To renew a fixed-term employment contract, it is necessary to dismiss the communication worker with the expiration of the employment contract and re-employ him under a new fixed-term employment contract, indicating the appropriate grounds in it. Often, HR experts advise when drawing up a new fixed-term contract immediately after the expiration of the previous one, indicate another basis or another labor function.

When a fixed-term contract "turns" into an indefinite one

Please note that, according to and repeated conclusion of fixed-term employment contracts for a short period to perform the same work, the court may recognize the contract as open-ended.

The Federal Tax Service recalls the possibility of amending a fixed-term employment contract, including in terms of changing its expiration date. In this case, changes are made only by signing the agreement ().

If a fixed-term employment contract is concluded for a period exceeding 5 years, then it is likely that in the event of a dispute, the court may reclassify it as a contract concluded for an indefinite period. The same consequences may arise in a situation where several employment contracts have been concluded, the total duration of which exceeds 5 years, as referred to in.

The terms on the urgent nature of the employment contract become invalid if neither of the parties has demanded termination of the contract and if the employee continues to work (). If these conditions are met, then the contract is considered concluded for an indefinite period. At the same time, the legislation does not provide for the need to amend the employment contract itself by signing an additional agreement. At the same time, Rostrud recommends that such an agreement be concluded. In this case, you do not need to make an entry in the work book.

Hospital and fixed-term employment contract

What to do if the term of the employment contract has expired, and the employee is on sick leave? Can he be fired in this case?

It is impossible to dismiss an employee on sick leave only at the initiative of the employer. Since the expiration of the employment contract does not depend on the employer and does not apply to the general grounds for dismissal, the sick leave in this case will not be an obstacle to dismissal.

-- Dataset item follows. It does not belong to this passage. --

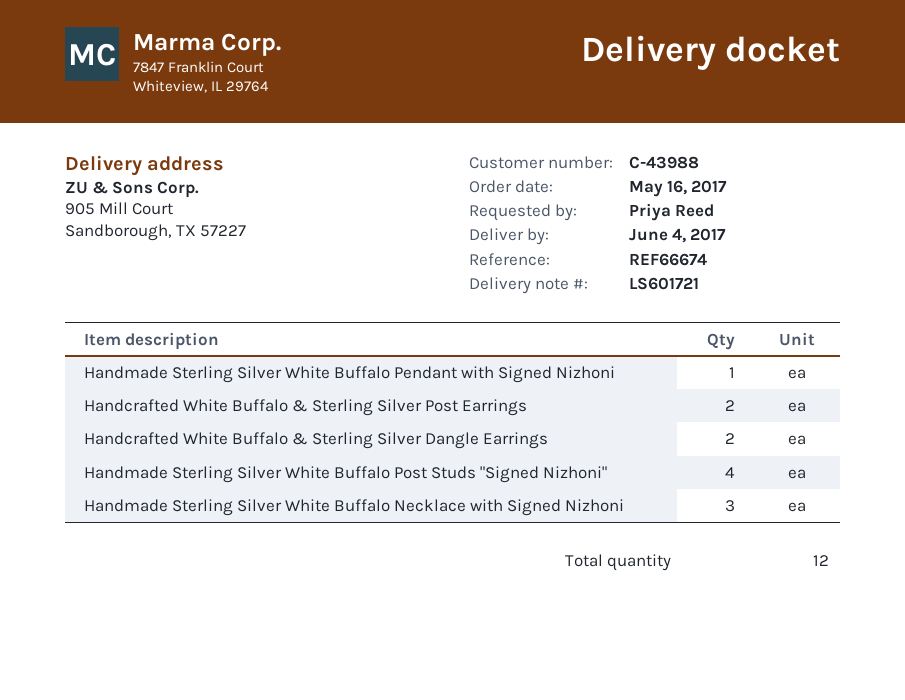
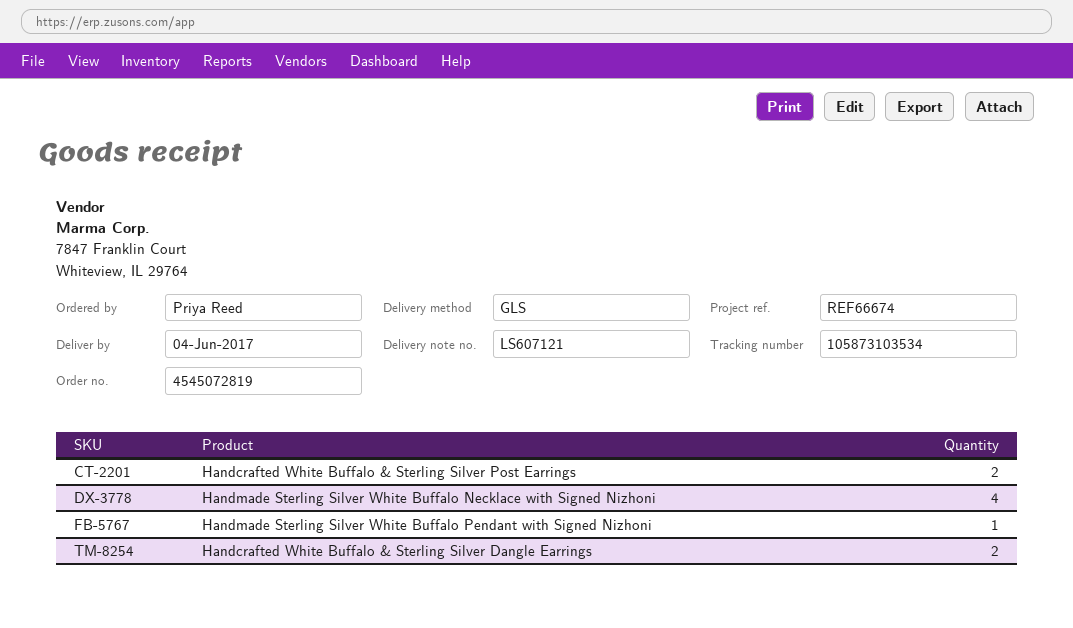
delivery note number: LS601721 -> LS607121
Handmade Sterling Silver White Buffalo Post Studs "Signed Nizhoni": 4 -> none
Handmade Sterling Silver White Buffalo Necklace with Signed Nizhoni: 3 -> 4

A fixed-term employment contract is concluded with an employee in the event that the nature of the proposed work or the conditions for its performance do not allow concluding an agreement for an indefinite period. In other words, :

  • or under circumstances in which it is impossible to conclude an open-ended employment contract. For example, in the case of hiring an employee who retains his place of work. Let's say for a period;
  • or , but subject to certain conditions. For example, small businesses with no more than 35 employees (in the general case) are entitled to hire workers under fixed-term employment contracts.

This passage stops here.